Configuration & Customization to Order
I recently talked with a customer who was struggling to implement the cloud version of an ERP to the vendor’s public cloud. The customer had purchased the software based on a set of assumptions, assumptions that were not instantiated by the vendor’s public cloud (or SaaS) platform. For one, the customer had come from a highly customized in-house suite of applications, and had a highly developer-centric approach to application implementation: if the app didn’t do what you need, customize it so that it would do what you need.
This approach is anathema to ERP implementations in general, and as a customer implementing on a public cloud SaaS platform, the shock was only intensified. The customization toolset to which they believed themselves to be privy to was less than advertised. And the documentation that explained just what was and was not possible was all but nonexistent. As the customer put it, his team’s vast C# skillset went largely underutilized.
Frustrations abounded on all fronts. Creating the necessary reports and labels, whether through Bartender or SSRS had been a disaster, as both the licensing and underlying architecture made for an untenable situation. Development and deployment of new solutions was cumbersome and time-consuming, as it required the vendor to perform the deployment every time a change was made. Similarly, the approved third-party applications that they had purchased in conjunction with the base package didn’t integrate as well as advertised, and they turned out to be even less configurable than the base ERP system.
Worse still, the customer was a user of the ERP’s product configurator module. This mode was itself a mini-development platform, but its features were largely server-side and thus greatly hampered in the vendor’s SaaS platform. The ability to use the module to look up and retrieve data, for instance, was greatly limited on the SaaS architecture, and the customer struggled to construct configurators to handle their complex product needs. Beyond functionality, the overall performance of the application was a drag. For many customers, the move from whip-fast, green-screen legacy platform to a contemporary ERP brings an unfortunate surprise when it comes to basic performance at a user interaction level. But in this case, it was magnified by the performance of the underlying cloud platform.

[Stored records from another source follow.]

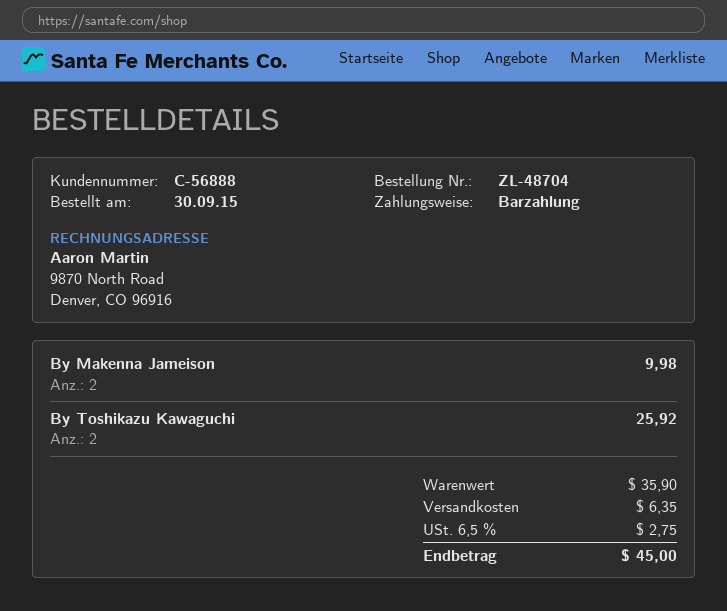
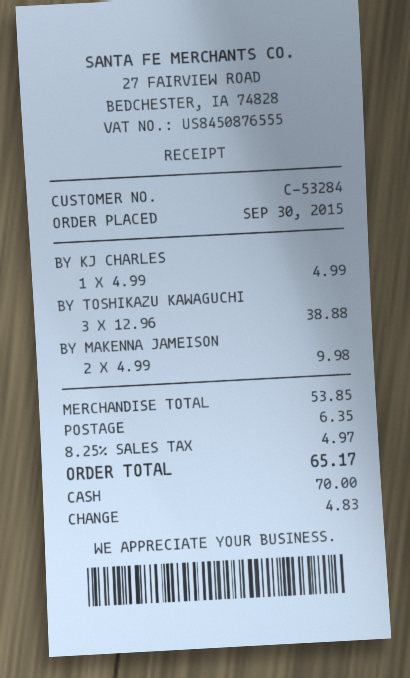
customer number: C-56888 -> C-53284
By Toshikazu Kawaguchi: 2 for 25.92 -> 3 for 38.88
BY KJ CHARLES: none -> 1 for 4.99
subtotal: 35.90 -> 53.85
tax: 6.5% = 2.75 -> 8.25% = 4.97
total: 45.00 -> 65.17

It was a disheartening conversation and I struggled to offer suggestions, outside of a reimplementation under a perpetual license model. The strange thing was that the customer did not really even come to me looking for help. He was really just venting his frustrations. He had learned enough of the application, its architecture, and the Service-as-a-Software (SaaS) deployment model to know that whatever help he might receive, he was constrained by the architecture to which he had bound himself. The cloud, whose name implies boundless opportunity and possibility, had become a crippling constraint.
Different ERP systems provide different levels of configurability and customizability. Some systems offer a basic platform with robust tools to use to build custom functionality with which to tailor the base platform. Others provide extensive configurability, as to avoid the need for additional tailoring. The systems that best combine configurability and customizability capabilities stand the best chance of supporting the needs of complex organizations. Even still, the unbridled requirements of a given company can often exceed the combined abilities of an ERP system to handle it.
This may necessitate the need for third-party integrations, to atone for liabilities in the base system. It may require integration to a pre-existing home-grown system, to address the specific needs of the organization. In the most extreme of cases, customers may look to modify the system’s source code to make the system do what it needs. At some point, it should be considered whether such extreme measures justify the investment in ERP at all. Sometimes it is simply a cultural conundrum: if an organization is unable to bend some of its needs to the will of the application, they may truly be better off with a homegrown system, and live with the liabilities that come with such a decision.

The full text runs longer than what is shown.